IN THE COURT OF APPEALS OF NORTH CAROLINA
No. COA18-525
Filed: 18 June 2019
Nash County, No. 16-CVS-744
DERRICK SYKES, Plaintiff,
v.
EMMANUEL VIXAMAR and PROGRESSIVE UNIVERSAL INSURANCE
COMPANY, Defendant-Intervenor, Defendants.
Appeal by defendant from judgment entered 5 February 2018 by Judge Walter
H. Godwin, Jr. in Nash County Superior Court. Heard in the Court of Appeals 30
January 2019.
Ricci Law Firm, P.A., by Meredith S. Hinton, for plaintiff-appellee.
Teague, Rotenstreich, Stanaland, Fox & Holt, PLLC, by Camilla F. DeBoard
and Kara V. Bordman, for defendant-appellant.
Christopher R. Nichols; Kluttz, Reamer, Hayes, Adkins & Carter, by Michael S.
Adkins; and The Law Offices of James Scott Farrin, by J. Gabe Talton, for
amicus curiae North Carolina Advocates for Justice.
DIETZ, Judge.
Derrick Sykes was injured in a car accident and sought care at Nash Hospital.

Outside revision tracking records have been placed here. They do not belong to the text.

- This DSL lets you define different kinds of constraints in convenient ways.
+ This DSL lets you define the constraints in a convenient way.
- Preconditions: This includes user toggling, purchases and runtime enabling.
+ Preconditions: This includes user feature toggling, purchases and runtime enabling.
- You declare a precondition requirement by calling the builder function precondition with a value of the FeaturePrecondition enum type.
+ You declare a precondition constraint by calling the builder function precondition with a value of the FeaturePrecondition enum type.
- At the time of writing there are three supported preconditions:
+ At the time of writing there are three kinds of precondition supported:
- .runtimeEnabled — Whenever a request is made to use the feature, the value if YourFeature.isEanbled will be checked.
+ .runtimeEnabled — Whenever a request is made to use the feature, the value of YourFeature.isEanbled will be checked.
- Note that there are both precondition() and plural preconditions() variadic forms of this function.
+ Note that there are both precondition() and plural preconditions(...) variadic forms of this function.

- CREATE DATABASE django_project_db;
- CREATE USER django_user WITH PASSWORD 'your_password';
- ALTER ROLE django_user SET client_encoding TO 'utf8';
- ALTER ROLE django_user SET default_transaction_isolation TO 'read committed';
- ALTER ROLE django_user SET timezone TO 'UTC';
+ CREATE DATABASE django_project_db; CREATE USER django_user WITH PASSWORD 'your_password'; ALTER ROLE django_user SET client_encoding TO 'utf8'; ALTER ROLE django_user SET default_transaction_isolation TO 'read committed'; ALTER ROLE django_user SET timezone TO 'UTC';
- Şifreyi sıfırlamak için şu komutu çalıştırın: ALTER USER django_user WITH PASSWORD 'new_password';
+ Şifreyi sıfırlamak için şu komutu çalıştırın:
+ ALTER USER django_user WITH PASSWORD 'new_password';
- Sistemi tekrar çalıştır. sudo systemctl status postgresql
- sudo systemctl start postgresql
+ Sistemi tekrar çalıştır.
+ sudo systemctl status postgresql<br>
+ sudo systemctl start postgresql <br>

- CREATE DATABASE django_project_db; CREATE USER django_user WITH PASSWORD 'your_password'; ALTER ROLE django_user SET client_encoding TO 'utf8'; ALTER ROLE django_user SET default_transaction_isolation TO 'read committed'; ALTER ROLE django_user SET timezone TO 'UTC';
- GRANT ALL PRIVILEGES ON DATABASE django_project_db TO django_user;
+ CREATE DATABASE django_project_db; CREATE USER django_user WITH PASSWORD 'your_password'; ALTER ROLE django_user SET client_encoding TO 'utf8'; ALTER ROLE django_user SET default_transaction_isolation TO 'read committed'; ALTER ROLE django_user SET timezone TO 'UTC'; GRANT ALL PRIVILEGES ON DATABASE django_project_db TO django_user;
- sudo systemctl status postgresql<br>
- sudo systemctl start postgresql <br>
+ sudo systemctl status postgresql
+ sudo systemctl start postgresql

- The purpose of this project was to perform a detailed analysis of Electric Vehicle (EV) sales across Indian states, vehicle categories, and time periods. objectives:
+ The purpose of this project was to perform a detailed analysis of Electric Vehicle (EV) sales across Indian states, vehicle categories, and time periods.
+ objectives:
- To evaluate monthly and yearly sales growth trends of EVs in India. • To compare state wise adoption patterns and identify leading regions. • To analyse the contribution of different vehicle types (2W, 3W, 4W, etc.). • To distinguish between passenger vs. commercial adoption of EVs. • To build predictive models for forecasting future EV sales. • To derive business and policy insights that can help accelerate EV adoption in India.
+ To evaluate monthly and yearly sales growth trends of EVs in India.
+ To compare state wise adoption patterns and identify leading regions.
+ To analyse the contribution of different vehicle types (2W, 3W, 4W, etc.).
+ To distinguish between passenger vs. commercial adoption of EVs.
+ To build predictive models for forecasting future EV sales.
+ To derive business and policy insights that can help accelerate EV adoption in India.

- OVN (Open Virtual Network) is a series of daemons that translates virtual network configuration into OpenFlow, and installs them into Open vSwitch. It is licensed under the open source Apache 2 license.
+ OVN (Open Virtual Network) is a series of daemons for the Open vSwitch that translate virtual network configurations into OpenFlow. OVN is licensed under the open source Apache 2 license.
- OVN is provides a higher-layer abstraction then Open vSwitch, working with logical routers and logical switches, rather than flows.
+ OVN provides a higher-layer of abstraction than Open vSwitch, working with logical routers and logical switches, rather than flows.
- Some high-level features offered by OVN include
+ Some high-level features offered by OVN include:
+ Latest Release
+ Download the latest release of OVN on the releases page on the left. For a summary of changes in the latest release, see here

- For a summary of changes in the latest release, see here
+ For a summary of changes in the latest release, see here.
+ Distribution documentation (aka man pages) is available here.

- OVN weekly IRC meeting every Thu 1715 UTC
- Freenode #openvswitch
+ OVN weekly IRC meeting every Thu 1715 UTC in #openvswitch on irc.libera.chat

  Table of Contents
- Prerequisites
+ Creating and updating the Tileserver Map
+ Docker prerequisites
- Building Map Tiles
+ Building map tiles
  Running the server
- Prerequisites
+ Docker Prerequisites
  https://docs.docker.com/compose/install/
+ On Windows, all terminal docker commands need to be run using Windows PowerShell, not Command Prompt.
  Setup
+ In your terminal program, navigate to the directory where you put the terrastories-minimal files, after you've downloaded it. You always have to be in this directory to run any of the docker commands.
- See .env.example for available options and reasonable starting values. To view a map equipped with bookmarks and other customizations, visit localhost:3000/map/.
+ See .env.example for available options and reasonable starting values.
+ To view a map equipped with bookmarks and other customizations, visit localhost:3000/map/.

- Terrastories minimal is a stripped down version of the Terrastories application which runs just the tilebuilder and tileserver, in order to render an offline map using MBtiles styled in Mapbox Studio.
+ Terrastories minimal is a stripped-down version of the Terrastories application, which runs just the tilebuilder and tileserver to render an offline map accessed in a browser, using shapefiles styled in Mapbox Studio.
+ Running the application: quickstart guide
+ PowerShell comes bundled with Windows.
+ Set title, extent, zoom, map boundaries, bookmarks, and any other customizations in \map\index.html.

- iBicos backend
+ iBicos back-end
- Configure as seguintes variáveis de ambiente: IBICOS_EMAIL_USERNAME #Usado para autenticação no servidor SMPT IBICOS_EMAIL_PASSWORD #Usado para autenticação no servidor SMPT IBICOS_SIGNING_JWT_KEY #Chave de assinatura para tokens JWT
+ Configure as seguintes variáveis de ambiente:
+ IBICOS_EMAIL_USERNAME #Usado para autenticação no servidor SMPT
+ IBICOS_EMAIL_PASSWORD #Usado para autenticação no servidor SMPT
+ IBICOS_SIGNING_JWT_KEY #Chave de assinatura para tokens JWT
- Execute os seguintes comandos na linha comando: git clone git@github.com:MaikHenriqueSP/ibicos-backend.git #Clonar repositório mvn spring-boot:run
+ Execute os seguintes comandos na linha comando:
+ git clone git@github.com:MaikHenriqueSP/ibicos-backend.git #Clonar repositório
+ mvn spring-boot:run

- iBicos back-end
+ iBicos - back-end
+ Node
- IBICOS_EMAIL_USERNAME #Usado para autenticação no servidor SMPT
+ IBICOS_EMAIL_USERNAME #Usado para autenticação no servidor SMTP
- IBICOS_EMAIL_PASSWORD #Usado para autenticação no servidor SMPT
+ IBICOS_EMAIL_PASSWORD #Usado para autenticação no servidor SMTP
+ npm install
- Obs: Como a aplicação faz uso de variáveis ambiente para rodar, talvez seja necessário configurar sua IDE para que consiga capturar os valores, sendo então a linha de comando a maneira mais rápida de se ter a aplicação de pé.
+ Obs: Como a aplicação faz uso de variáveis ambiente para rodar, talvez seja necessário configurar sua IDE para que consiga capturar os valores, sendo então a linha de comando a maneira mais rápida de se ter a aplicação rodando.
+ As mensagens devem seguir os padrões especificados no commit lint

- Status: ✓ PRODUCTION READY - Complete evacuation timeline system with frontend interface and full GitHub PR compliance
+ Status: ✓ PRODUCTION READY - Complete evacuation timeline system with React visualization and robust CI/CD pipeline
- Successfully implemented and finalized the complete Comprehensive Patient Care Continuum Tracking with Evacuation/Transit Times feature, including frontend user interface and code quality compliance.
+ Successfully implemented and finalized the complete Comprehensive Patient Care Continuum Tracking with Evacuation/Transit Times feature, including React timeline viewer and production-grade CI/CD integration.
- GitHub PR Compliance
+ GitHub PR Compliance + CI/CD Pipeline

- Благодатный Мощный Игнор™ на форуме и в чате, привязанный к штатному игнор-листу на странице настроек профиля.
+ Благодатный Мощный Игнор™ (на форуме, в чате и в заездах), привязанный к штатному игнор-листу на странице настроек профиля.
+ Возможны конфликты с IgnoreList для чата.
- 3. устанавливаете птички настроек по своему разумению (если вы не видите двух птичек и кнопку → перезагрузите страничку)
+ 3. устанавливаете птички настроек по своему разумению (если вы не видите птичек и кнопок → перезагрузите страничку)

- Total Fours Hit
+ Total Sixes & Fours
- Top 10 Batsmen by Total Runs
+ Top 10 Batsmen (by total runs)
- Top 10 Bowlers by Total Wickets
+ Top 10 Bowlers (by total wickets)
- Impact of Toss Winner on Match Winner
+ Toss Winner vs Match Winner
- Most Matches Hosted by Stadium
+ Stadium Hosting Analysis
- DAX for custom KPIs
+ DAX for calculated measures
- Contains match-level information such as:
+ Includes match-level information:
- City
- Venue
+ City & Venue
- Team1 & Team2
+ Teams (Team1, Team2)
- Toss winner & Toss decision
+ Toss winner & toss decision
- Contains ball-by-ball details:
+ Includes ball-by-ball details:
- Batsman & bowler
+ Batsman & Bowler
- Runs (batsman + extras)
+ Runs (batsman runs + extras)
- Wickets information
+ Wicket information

After learning that another driver likely was liable for Sykes’s injuries, the hospital
made a choice that is the heart of this appeal: it chose not to bill Sykes’s health insurer
for his medical care and instead to rely on a statutory medical lien on any payments
Sykes received from the other driver.
SYKES V. VIXAMAR
Opinion of the Court
That choice matters because there is a statute prohibiting hospitals from
billing patients for charges that would have been covered by health insurance if the
hospital had timely submitted a claim. See N.C. Gen. Stat. § 131E-91(c). The issue in
this case is whether Section 131E-91(c) prevents a hospital from choosing to rely
solely on a medical lien on a future liability judgment, rather than also billing the
patient’s health insurer.
As explained below, we hold that hospitals may make this choice without
abandoning their medical liens. First, the text of the applicable statutes permits it.
Second, a contrary interpretation would frustrate the purpose of Section 131E-91(c)
by forcing patients to pay unnecessary deductibles and other charges upfront—even
though the hospital would have been content to wait and recover those costs from a
court judgment or settlement later.
Accordingly, the trial court did not err by permitting Sykes to introduce
evidence of the hospital’s lien and underlying medical charges, and by rejecting
counter-evidence seeking to show that Section 131E-91(c) barred the hospital from
billing Sykes directly for those charges.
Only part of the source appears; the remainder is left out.